Dzięki nowoczesnej technologii wykorzystującej podczerwień i znane od lat zasady jej promieniowania można ogrzewać w dowolny sposób przedmioty, ciała stałe i ludzi znajdujących się w zasięgu urządzenia grzewczego. Działa to w taki sposób, że nad ogródkiem restauracyjnym albo patio montuje się promienniki podczerwone, które swoim promieniowaniem obejmują siedzących przy stolikach ludzi.
Dzięki temu osoby znajdujące się w zasięgu promiennika odczuwają realne ciepło, zupełnie tak, jak gdyby siedziały w ciepłym i ogrzewanym pomieszczeniu. Zasada działania promienników podczerwienie to dokładnie to samo co promienie słoneczne, które również obejmują swoim działaniem wszystko co znajduje się na ich drodze.

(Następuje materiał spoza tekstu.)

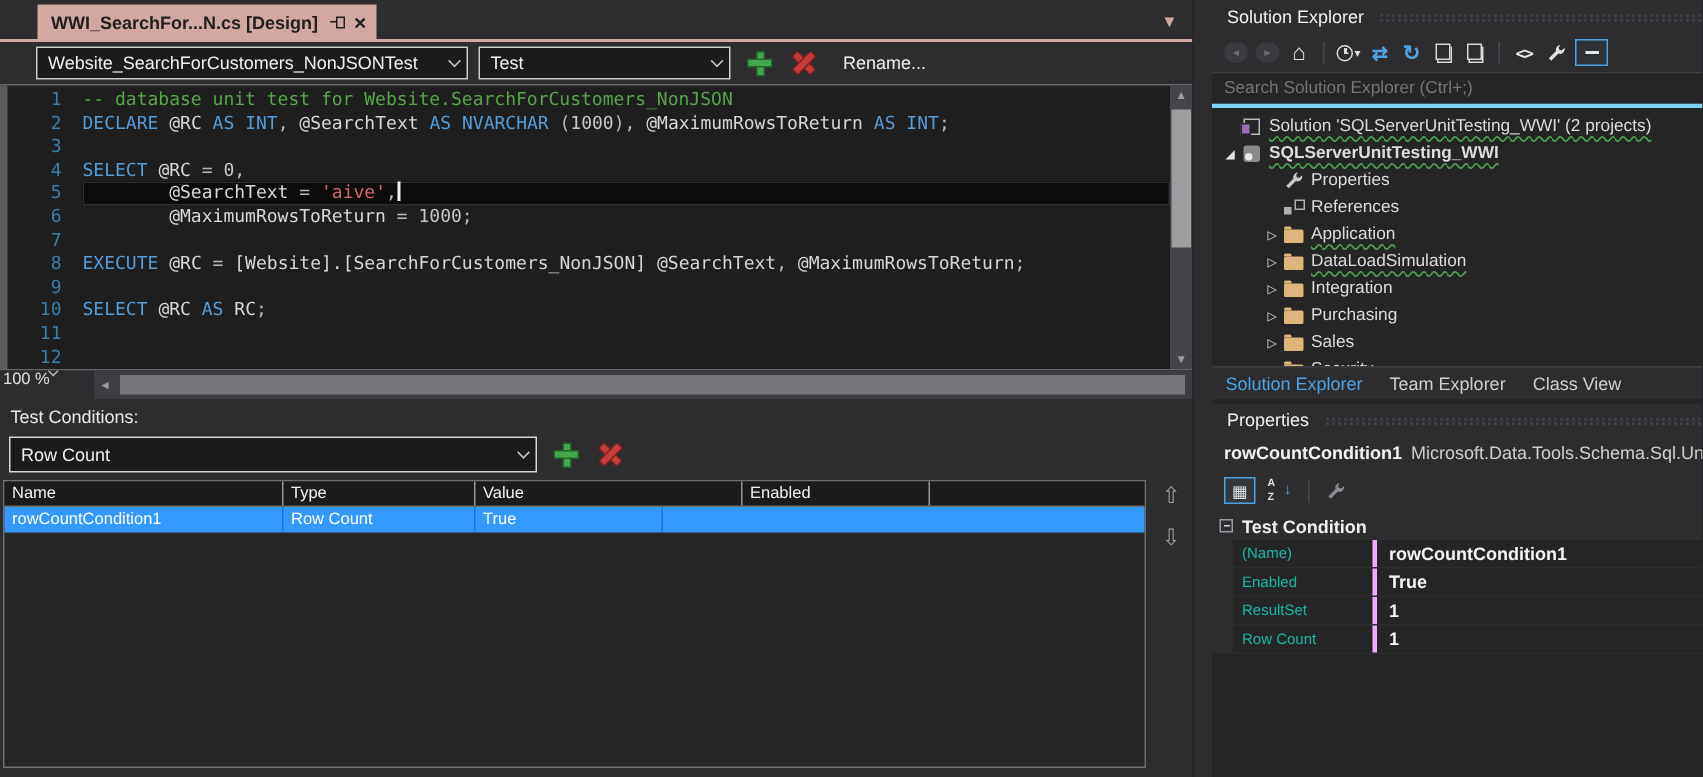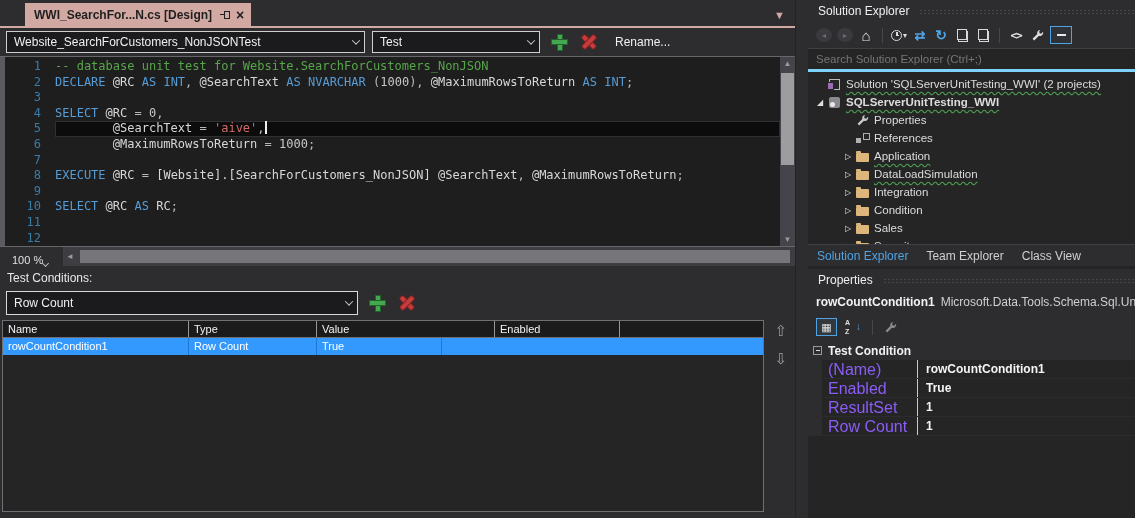--- a/index.html
+++ b/index.html
@@ -23,7 +23,7 @@
   .combo-text { flex:1; white-space:nowrap; overflow:hidden; }
   .chev-wrap { width:17px; flex:none; display:flex; justify-content:center; }
   .chev { width:6px; height:6px; border-right:1.5px solid #c8c8c8; border-bottom:1.5px solid #c8c8c8; transform:rotate(45deg) translate(-1px,-1px); }
-  .combo-testname { width:359px; }
+  .combo-testname { width:288px;margin-left:18px; }
   .combo-scope { width:168px; margin-left:7px; }
   .plus-icon { position:relative; width:15px; height:15px; display:inline-block; }
   .plus-icon::before { content:""; position:absolute; left:5.5px; top:0; width:4px; height:15px; background:#44a84f; box-shadow:0 0 0 1px #23622c; }

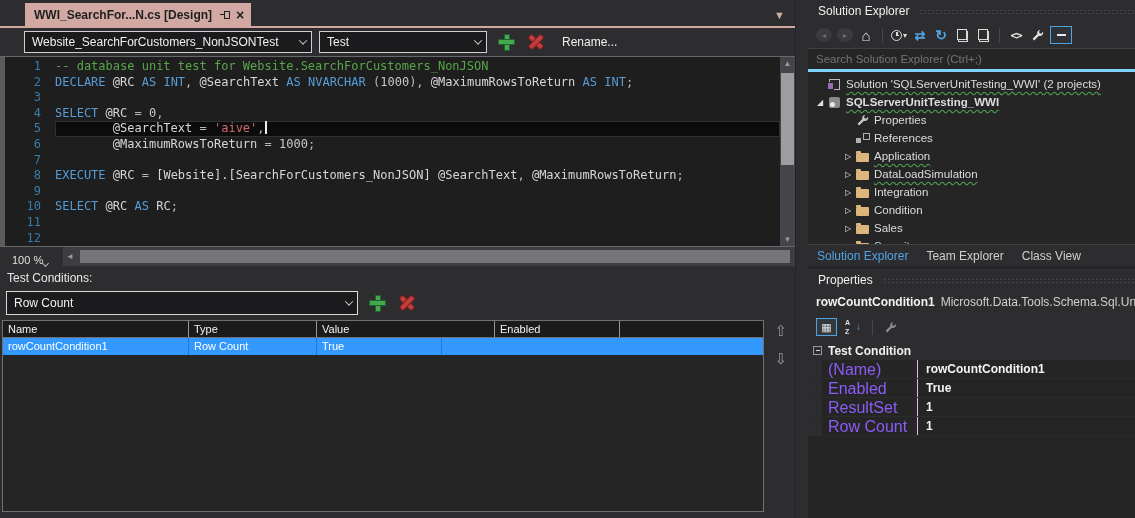--- a/index.html
+++ b/index.html
@@ -379,7 +379,7 @@
           <span class="tr-icon">
             <span class="icn-folder"></span>
           </span>
-          <span class="tr-label">Condition</span>
+          <span class="tr-label">Purchasing</span>
         </div>
         <div class="tree-row" style="padding-left: 33px;">
           <span class="tr-arrow">▷</span>

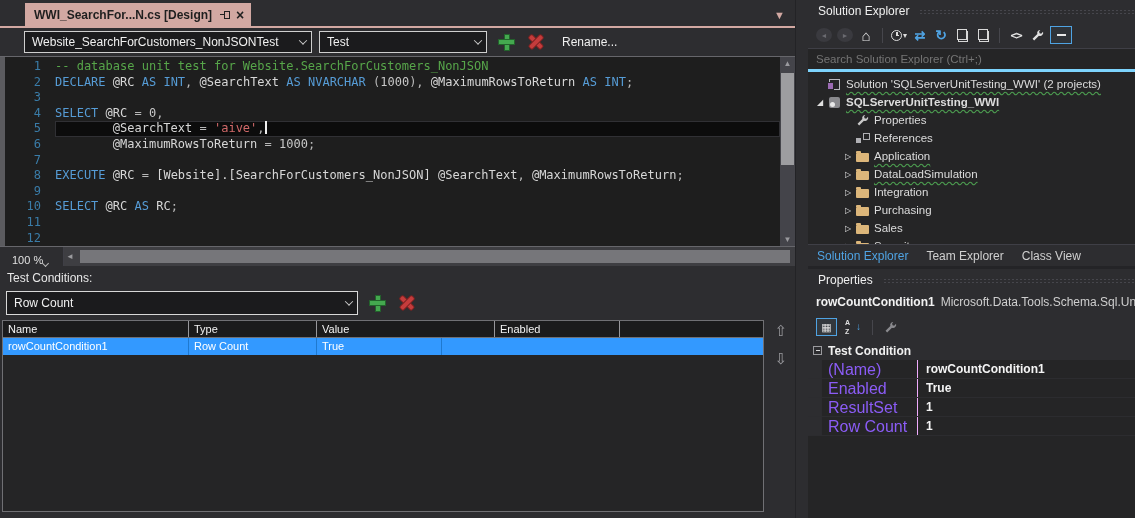--- a/index.html
+++ b/index.html
@@ -52,7 +52,7 @@
   .vs-thumb { position:absolute; left:1px; right:1px; top:16px; height:92px; background:#9d9da0; }
 
   .zoom-row { height:19px; flex:none; display:flex; background:#2d2d30; }
-  .zoom-combo { width:64px; flex:none; display:flex; align-items:flex-end; padding-left:12px; color:#e0e0e0; font-size:11px; gap:0; border-right:1px solid #3f3f46; }
+  .zoom-combo { width:64px; flex:none; display:flex; align-items:flex-start; padding-left:2px; color:#e0e0e0; font-size:11px; gap:0; border-right:1px solid #3f3f46; }
   .mini-chev { width:5px; height:5px; border-right:1.5px solid #b8b8b8; border-bottom:1.5px solid #b8b8b8; transform:rotate(45deg); margin-top:-2px; }
   .hscrollbar { flex:1; position:relative; background:#3e3e42; }
   .hs-arrow { position:absolute; left:2px; top:0; bottom:0; display:flex; align-items:center; color:#9a9a9e; font-size:8px; }

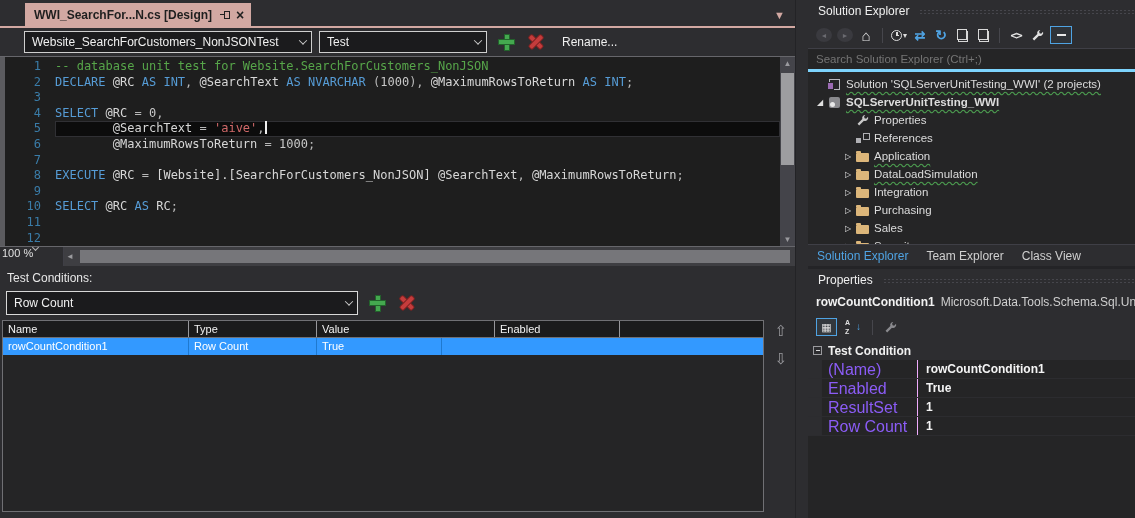--- a/index.html
+++ b/index.html
@@ -139,7 +139,7 @@
   .cat-label { font-size:12px; font-weight:bold; color:#f0f0f0; }
   .prop-row { display:flex; height:19px; border-bottom:1px solid #2c2c2f; align-items:center; }
   .p-gutter { width:14px; height:100%; background:#2d2d30; border-right:1px solid #2c2c2f; flex:none; }
-  .p-label { width:96px; flex:none; padding-left:6px; font-size:16px; color:#8b5cf6; border-right:1px solid #f0abfc; height:100%; line-height:19px; }
+  .p-label { width:96px; flex:none; padding-left:6px; font-size:10px; color:#14b8a6; border-right:3px solid #f0abfc; height:100%; line-height:19px; }
   .p-value { flex:1; padding-left:8px; font-size:12px; font-weight:bold; color:#f4f4f4; white-space:nowrap; overflow:hidden; }
 </style>
 </head>

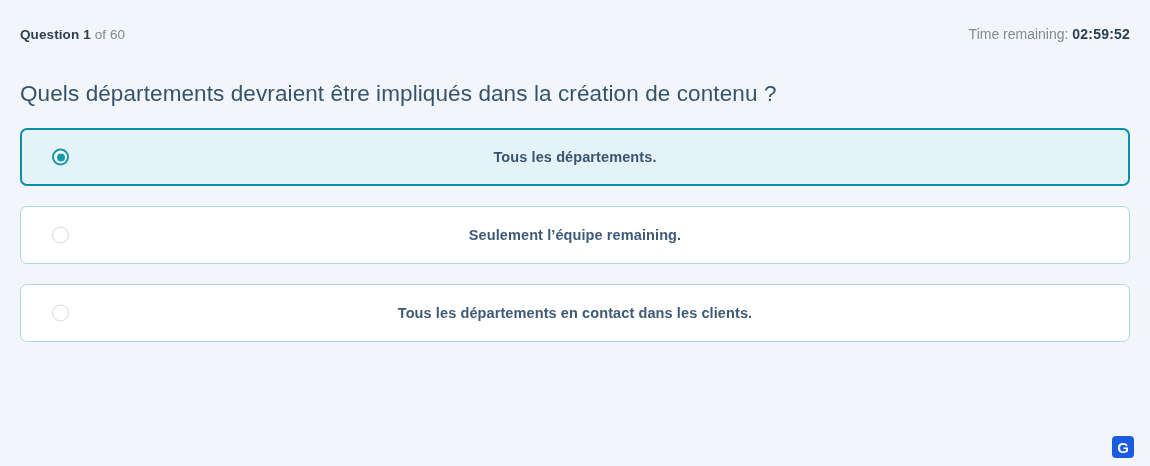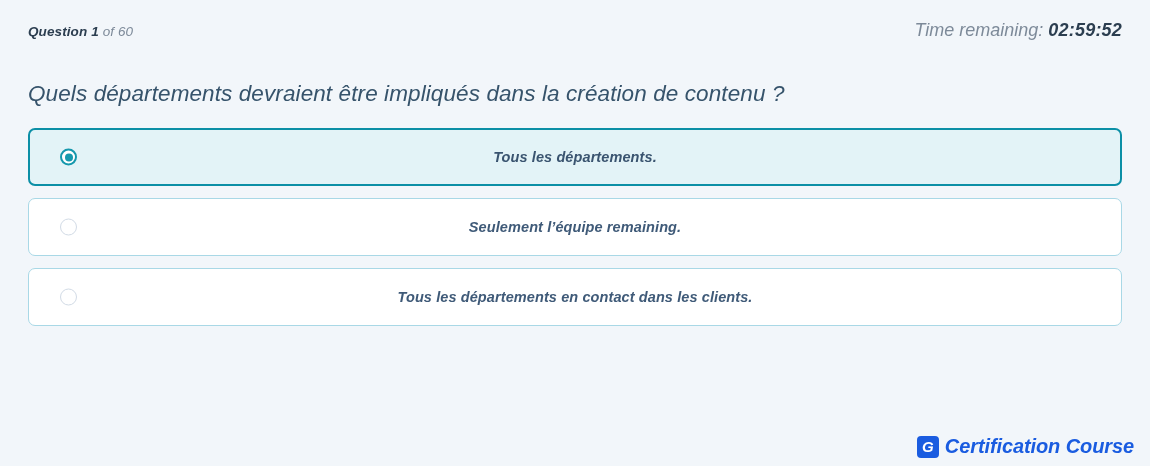--- a/index.html
+++ b/index.html
@@ -21,8 +21,7 @@
     width: 1150px;
     height: 466px;
     box-sizing: border-box;
-    padding: 0 28px;
-    font-style: italic;
+    padding: 0 20px;
   }
 
   

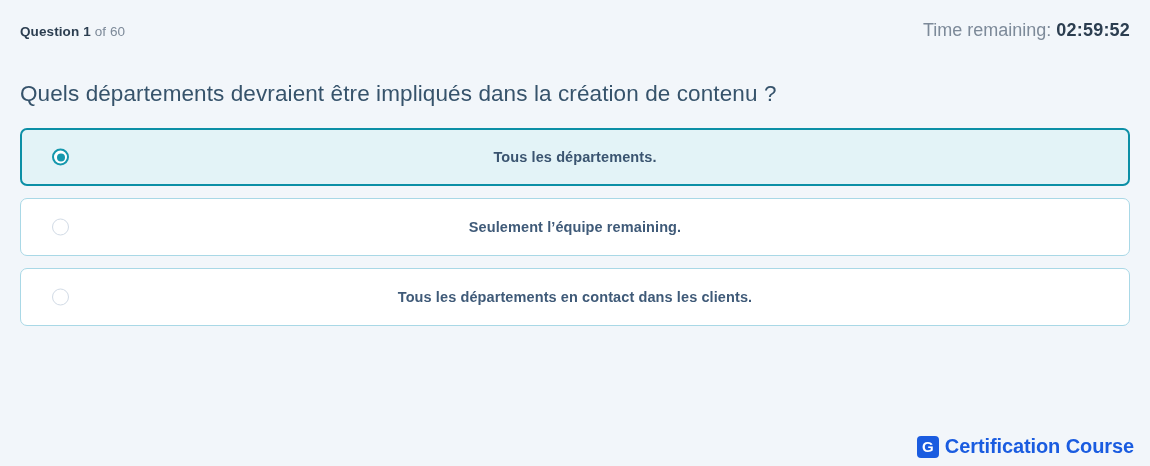--- a/index.html
+++ b/index.html
@@ -48,9 +48,10 @@
     color: #7d8a99;
   }
   .timer {
-    font-size: 18px;
+    font-size: 14px;
     color: #7d8a99;
     white-space: nowrap;
+    margin-top: 6px;
   }
   .timer .timer-value {
     font-weight: bold;

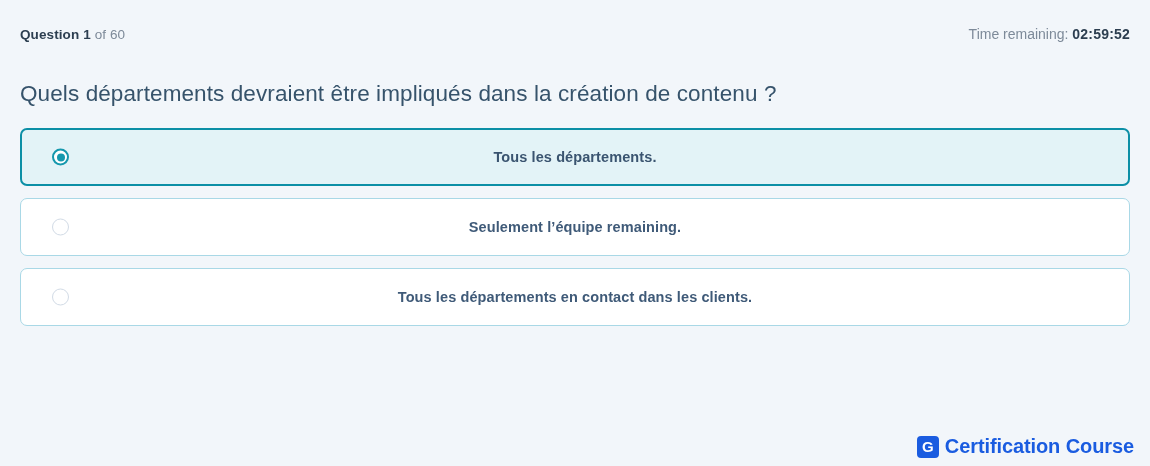--- a/index.html
+++ b/index.html
@@ -74,7 +74,7 @@
     margin-top: 20px;
     display: flex;
     flex-direction: column;
-    gap: 12px;
+    gap: 20px;
   }
   .option-row {
     position: relative;

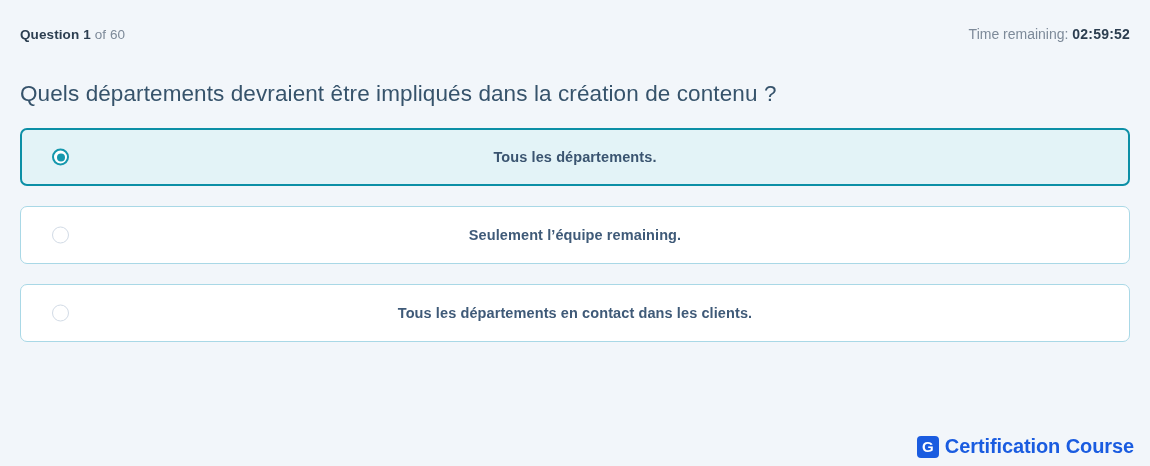--- a/index.html
+++ b/index.html
@@ -211,7 +211,6 @@
 
   <div class="footer-logo">
     <span class="logo-mark">G</span>
-    <span class="logo-text">Certification Course</span>
   </div>
 
 </div>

Zupełnie jak słońce jasne jest, że to właśnie promienniki podczerwieni są urządzeniami grzewczymi przyszłości. Być może z czasem potanieje również ich produkcja, dzięki czemu staną się one jeszcze bardziej przystępne cenowo dla pojedynczych, indywidualnych użytkowników. To byłoby naprawdę coś. Gdyby można było używać promienników nie tylko w restauracyjnych ogródkach i w bogatych domach.